Netflix Inc. (NFLX) +0.91%

Netflix expects third-quarter revenue of $12.86 billion and diluted earnings per share of $0.82, both marginally below Wall Street forecasts, signalling a more measured growth phase. Second-quarter revenue reached $12.56 billion, while earnings of $0.80 per share were broadly in line with expectations. Management maintained its full-year objectives and reiterated that advertising revenue should reach $3 billion by year-end. Growth initiatives include advertising, live events, video games and broader use of generative artificial intelligence across content production. Viewing hours increased 2% during the first half, although Netflix will reduce its viewing-hours disclosures to once annually from January 2027. With subscriber reporting already discontinued, investors are increasingly focused on revenue, operating profit and execution across newer business lines for future growth.

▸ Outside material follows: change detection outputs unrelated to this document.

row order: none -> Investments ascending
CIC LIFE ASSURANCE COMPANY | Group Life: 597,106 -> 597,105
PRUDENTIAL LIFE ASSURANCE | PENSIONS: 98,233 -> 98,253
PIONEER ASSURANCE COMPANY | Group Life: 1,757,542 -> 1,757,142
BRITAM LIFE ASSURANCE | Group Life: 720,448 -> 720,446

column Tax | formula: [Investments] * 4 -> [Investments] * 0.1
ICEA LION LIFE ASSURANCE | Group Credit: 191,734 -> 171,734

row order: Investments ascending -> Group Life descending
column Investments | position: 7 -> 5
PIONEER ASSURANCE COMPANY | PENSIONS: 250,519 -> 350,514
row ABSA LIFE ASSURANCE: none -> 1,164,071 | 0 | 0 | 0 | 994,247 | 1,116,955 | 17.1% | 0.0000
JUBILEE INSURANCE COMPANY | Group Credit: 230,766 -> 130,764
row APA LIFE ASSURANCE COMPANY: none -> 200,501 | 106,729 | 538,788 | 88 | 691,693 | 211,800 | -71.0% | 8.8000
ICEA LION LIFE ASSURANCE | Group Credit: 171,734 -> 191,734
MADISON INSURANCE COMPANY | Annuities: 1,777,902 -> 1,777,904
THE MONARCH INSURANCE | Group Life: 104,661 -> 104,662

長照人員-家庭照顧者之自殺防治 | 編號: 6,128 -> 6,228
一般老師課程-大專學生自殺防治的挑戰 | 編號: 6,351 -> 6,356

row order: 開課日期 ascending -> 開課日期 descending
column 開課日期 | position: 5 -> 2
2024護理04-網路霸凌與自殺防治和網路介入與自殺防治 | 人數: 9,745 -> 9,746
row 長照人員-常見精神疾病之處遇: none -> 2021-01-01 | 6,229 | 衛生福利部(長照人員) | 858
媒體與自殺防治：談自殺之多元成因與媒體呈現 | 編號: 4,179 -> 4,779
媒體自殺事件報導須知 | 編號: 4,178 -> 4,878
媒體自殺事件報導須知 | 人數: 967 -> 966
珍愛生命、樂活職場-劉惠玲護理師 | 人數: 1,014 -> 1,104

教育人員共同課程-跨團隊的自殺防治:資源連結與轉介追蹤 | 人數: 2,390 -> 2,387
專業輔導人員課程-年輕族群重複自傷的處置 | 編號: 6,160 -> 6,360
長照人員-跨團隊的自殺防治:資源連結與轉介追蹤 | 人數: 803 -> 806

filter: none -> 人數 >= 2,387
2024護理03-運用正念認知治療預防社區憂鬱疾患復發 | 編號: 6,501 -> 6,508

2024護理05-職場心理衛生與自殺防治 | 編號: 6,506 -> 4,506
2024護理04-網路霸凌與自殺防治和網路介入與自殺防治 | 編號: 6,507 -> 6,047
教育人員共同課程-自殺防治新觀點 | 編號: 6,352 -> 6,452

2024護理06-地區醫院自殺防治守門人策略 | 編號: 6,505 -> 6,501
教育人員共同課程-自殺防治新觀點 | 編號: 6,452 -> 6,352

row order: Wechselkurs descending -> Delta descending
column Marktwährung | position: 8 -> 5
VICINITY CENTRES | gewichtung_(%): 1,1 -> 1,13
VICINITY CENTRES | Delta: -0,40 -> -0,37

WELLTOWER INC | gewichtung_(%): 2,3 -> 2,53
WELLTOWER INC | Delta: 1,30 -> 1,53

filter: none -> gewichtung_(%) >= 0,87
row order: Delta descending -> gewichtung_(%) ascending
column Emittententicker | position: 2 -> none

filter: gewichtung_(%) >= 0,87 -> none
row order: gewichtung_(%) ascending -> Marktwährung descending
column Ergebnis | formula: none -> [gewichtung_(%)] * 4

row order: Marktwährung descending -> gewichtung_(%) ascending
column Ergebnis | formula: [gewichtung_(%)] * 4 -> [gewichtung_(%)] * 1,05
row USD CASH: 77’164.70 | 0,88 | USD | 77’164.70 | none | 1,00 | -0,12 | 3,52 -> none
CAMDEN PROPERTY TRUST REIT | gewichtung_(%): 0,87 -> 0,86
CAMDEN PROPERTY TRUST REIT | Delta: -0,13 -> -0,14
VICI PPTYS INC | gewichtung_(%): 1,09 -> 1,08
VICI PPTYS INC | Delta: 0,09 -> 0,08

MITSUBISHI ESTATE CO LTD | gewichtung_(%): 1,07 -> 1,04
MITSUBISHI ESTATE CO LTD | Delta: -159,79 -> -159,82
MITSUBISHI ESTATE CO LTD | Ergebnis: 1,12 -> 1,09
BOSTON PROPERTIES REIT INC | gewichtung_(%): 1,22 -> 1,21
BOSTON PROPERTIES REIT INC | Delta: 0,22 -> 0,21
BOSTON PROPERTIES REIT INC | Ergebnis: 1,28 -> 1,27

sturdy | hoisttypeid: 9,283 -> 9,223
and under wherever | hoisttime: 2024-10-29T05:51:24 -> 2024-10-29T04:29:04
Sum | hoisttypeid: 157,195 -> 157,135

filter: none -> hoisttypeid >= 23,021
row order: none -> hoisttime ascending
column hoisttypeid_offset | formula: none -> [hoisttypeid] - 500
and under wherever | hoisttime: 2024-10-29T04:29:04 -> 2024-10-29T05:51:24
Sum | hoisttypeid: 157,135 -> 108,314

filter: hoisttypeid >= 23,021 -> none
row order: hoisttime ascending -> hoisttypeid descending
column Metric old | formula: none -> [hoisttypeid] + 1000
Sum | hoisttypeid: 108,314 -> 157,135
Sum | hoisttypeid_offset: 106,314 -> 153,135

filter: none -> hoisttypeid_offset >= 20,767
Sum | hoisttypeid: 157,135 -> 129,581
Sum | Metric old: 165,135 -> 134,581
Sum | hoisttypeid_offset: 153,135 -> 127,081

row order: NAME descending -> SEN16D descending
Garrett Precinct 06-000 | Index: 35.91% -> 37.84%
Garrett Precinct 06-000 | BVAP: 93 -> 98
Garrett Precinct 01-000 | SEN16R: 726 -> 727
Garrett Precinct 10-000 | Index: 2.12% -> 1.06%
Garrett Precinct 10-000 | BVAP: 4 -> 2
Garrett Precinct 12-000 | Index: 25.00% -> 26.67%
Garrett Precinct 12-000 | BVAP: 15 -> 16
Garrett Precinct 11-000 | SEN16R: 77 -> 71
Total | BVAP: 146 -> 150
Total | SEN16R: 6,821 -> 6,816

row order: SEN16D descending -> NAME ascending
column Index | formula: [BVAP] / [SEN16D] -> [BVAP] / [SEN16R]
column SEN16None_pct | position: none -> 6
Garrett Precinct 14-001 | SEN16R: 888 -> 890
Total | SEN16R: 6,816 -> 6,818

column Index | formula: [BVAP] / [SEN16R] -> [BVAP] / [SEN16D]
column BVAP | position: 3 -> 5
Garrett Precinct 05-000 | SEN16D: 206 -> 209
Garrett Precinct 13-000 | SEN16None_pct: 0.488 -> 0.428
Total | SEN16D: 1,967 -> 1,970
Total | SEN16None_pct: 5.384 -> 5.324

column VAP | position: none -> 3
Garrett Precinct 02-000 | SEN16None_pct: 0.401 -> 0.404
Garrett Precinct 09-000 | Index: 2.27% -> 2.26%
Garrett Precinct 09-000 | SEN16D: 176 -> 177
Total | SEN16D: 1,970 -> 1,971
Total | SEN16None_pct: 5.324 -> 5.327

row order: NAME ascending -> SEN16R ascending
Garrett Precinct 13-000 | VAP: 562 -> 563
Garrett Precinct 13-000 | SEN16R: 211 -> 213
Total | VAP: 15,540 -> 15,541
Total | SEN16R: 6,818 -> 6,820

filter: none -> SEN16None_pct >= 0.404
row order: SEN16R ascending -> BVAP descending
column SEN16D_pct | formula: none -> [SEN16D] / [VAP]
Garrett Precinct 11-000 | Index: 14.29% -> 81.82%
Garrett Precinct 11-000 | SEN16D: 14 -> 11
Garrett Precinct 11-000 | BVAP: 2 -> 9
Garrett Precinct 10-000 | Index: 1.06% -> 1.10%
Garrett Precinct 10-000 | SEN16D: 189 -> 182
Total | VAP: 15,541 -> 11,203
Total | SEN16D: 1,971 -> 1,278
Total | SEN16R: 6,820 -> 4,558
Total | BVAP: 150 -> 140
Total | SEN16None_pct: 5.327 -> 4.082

UnitedHealth Group Inc. (UNH) +1.16%

UnitedHealth Group delivered a stronger-than-expected second quarter, with adjusted earnings of $6.38 per share materially ahead of the $4.90 consensus estimate. Revenue increased to $112 billion, supported by improved performance across UnitedHealthcare and Optum, while the medical cost ratio declined to 86.7%, outperforming market expectations. Management raised 2026 adjusted earnings guidance to $19.50–$20.00 per share from at least $17.75, signalling increased confidence in the turnaround. Optum operating income rose 29% to $4 billion, reflecting better technology execution and clinical operations. Cost controls, product repricing and higher Medicaid reimbursement supported profitability, although membership declined in certain higher-cost insurance products. Management continues to invest in artificial intelligence and expects Optum’s revenue growth and margins to recover progressively through 2028 under current plans.